L'annuncio dell'ingaggio di Marquez nel team ufficiale Ducati, avvenuto dopo il Gran Premio d'Italia dello scorso anno, rappresentò un'operazione relativamente semplice per il costruttore. Il pilota catalano andava ad affiancare Francesco Bagnaia, considerato il leader del progetto. Sebbene le cifre precise non siano state divulgate, si stima che il suo stipendio base iniziale si aggirasse intorno ai tre milioni di euro, una somma inferiore alle aspettative ma integrata da ingenti bonus legati ai risultati. Le 11 vittorie ottenute prima dell'infortunio in Indonesia gli avrebbero fruttato oltre due milioni di euro, a cui si aggiunge un bonus per la conquista del titolo mondiale di circa altri due milioni.

Questo compenso totale, di notevole entità, riflette la supremazia dimostrata in pista e consolida Marquez come punto di riferimento per la Ducati e per l'intero campionato. Mentre Bagnaia vive un momento di difficoltà, l'influenza di Marquez all'interno della squadra è cresciuta, riportando il suo valore di mercato ai livelli del periodo d'oro con la Honda. Questo gli conferisce una posizione di forza senza precedenti nelle attuali trattative per il rinnovo.

le trattative per il rinnovo e i fattori economici

Secondo quanto riportato, i primi colloqui tra Marc Marquez e la Ducati per il rinnovo del contratto si sono svolti prima dell'inizio del tour asiatico, quindi antecedentemente alla conquista matematica del titolo in Giappone. È plausibile che un ulteriore incontro sia avvenuto in occasione del Gran Premio di Valencia, con l'obiettivo di avvicinare le rispettive posizioni. Resta da valutare quale impatto abbia avuto sull'intero processo l'infortunio al braccio destro del pilota, che lo ha costretto a saltare le ultime quattro gare della stagione.

La volontà di Marquez di rimanere legato alla Ducati almeno fino al 2028 è reciproca. Per il costruttore italiano, trattenere il nuovo pilota di punta rappresenta una priorità assoluta, che mette in secondo piano la scelta del suo futuro compagno di squadra. La Ducati non dispone della stessa forza economica di competitor come Honda o Yamaha, soprattutto in un contesto dove le esportazioni verso mercati cruciali come Stati Uniti e Cina non sono ottimali.

vincoli finanziari e politica dei costi

La situazione economica presenta ulteriori elementi di complessità. Le recenti politiche tariffarie internazionali hanno avuto un impatto negativo, e le vendite del gruppo Audi, proprietario di Ducati, hanno registrato un calo dell'11,8% nel 2024. Questa circostanza ha spinto la casa madre a implementare una politica di contenimento dei costi, che rimarrà attiva anche nel 2026, anno in cui sono previste le firme dei contratti per il ciclo 2027-2028. Lo scenario negli uffici di Borgo Panigale è dunque radicalmente mutato rispetto a un anno e mezzo fa, quando Marquez accettò le condizioni iniziali praticamente senza obiezioni.

Il direttore generale di Ducati Corse, Gigi Dall'Igna, ha recentemente sottolineato la necessità di una gestione attenta della situazione, affermando che ogni elemento deve trovare la sua corretta collocazione.

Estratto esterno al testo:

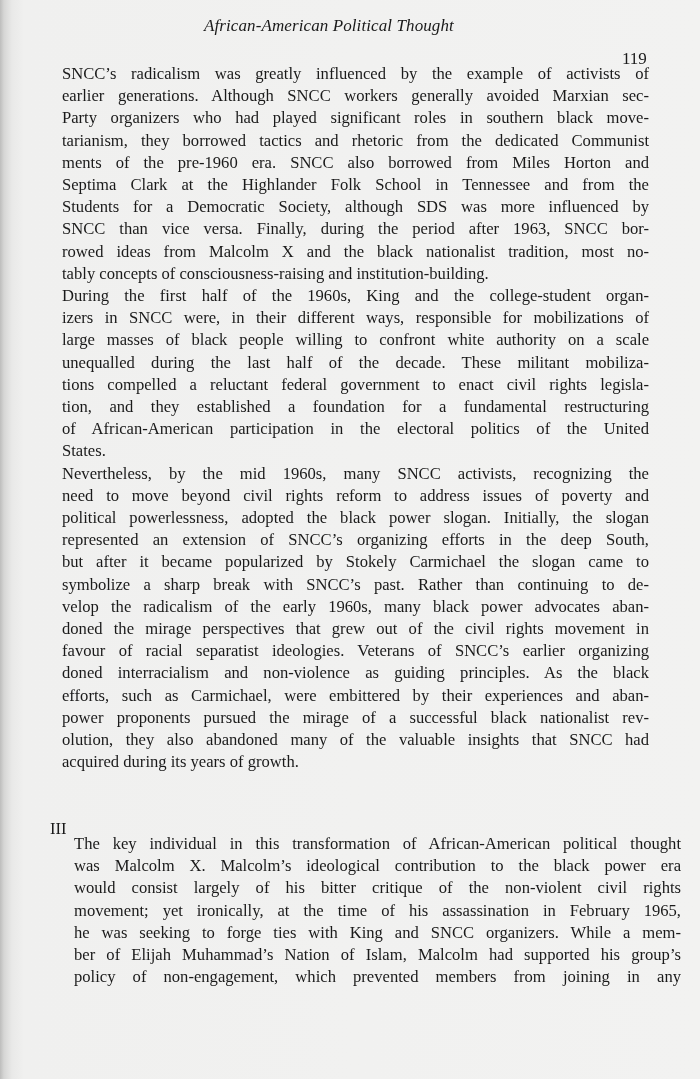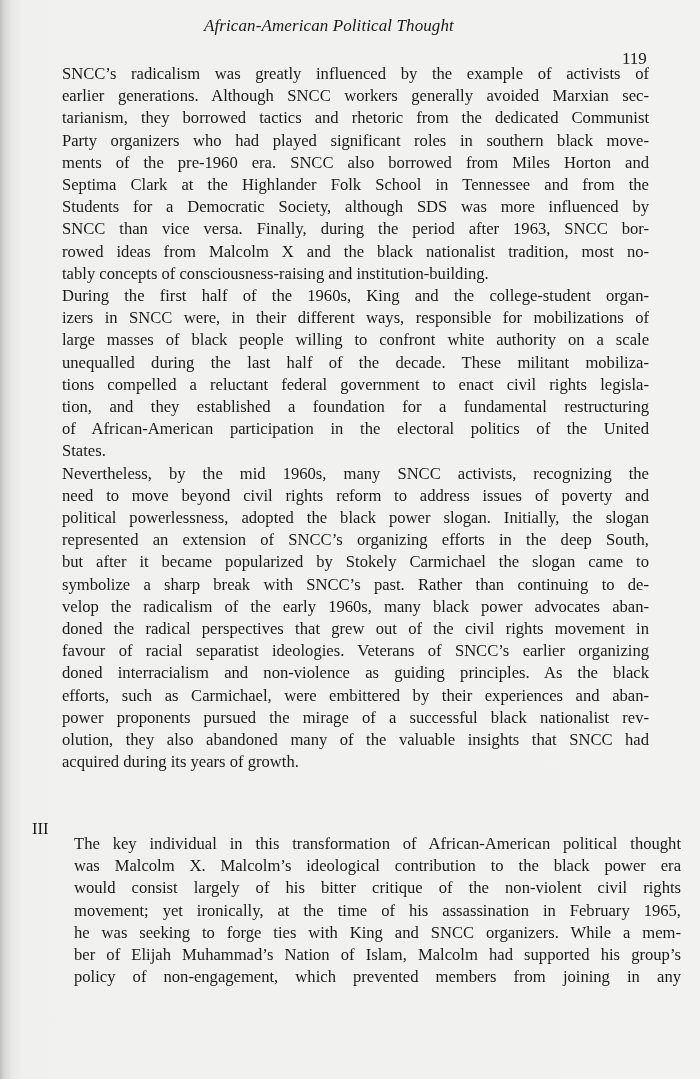"tarianism, they borrowed tactics and" span.line { order: before "Party organizers who had played" -> after "Party organizers who had played" }
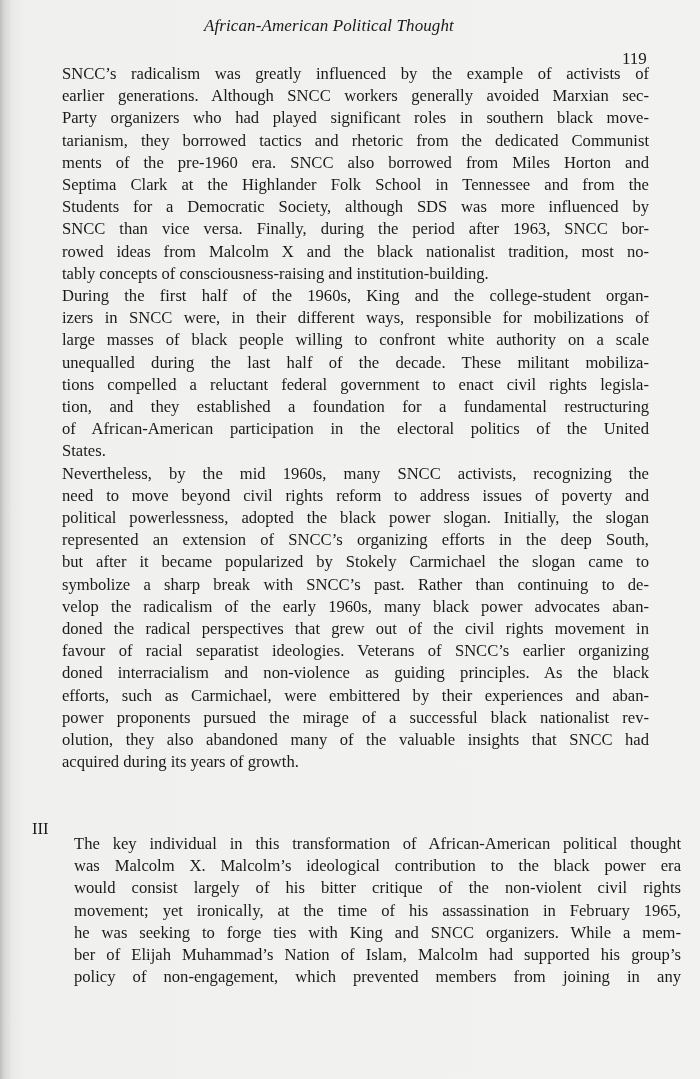"doned the radical perspectives that" span.line { text: radical -> mirage }
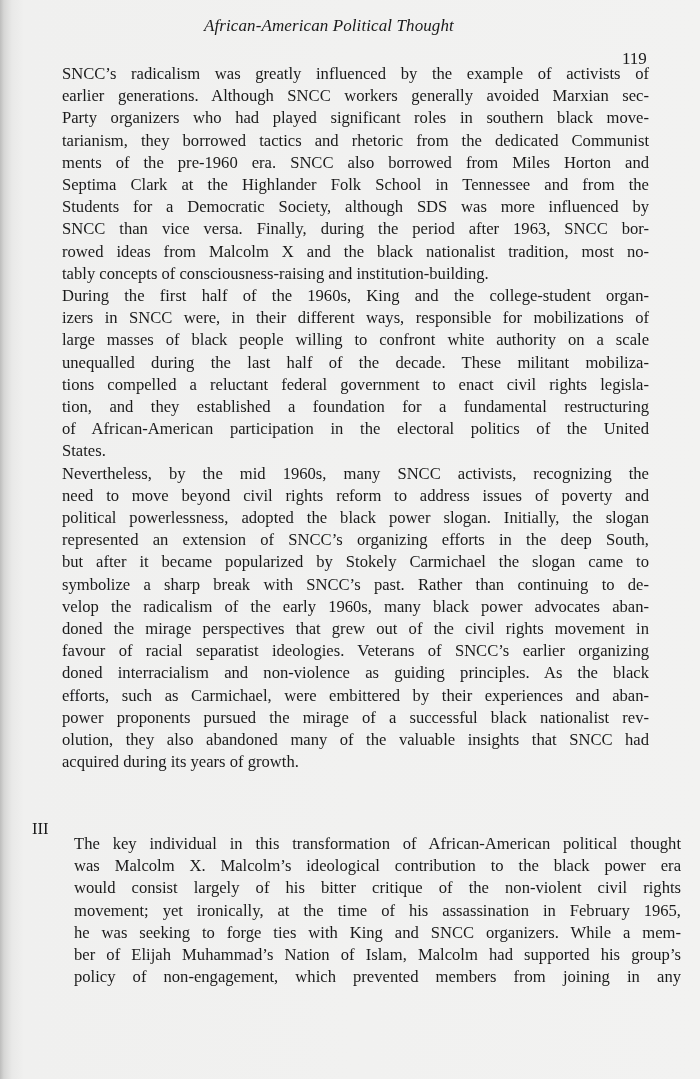"III" .section-heading { left: 32px -> 50px }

La vittoria del titolo mondiale da parte di Marquez ha accelerato i tempi, rendendo necessaria una definizione chiara del futuro.

il futuro del team ducati e il caso bagnaia

Sebbene sia improbabile che il neo campione del mondo non rinnovi con la Ducati, la sua decisione condizionerà direttamente la scelta del suo compagno di squadra. Francesco Bagnaia ha più volte espresso la volontà di rinnovare il contratto e concludere la carriera con Ducati. Perché questo sia possibile, devono Verificarsi due condizioni attualmente incerte: un netto miglioramento dei suoi risultati in pista e una riduzione delle sue richieste economiche. In assenza di questi elementi, la competizione per ottenere il suo posto in squadra sarebbe molto alta.

La stagione appena conclusa ha quindi creato un quadro dinamico, dove il successo sportivo di Marc Marquez si intreccia con le esigenze strategiche ed economiche della Ducati, definendo una fase cruciale per la formazione dei team ufficiali dei prossimi anni.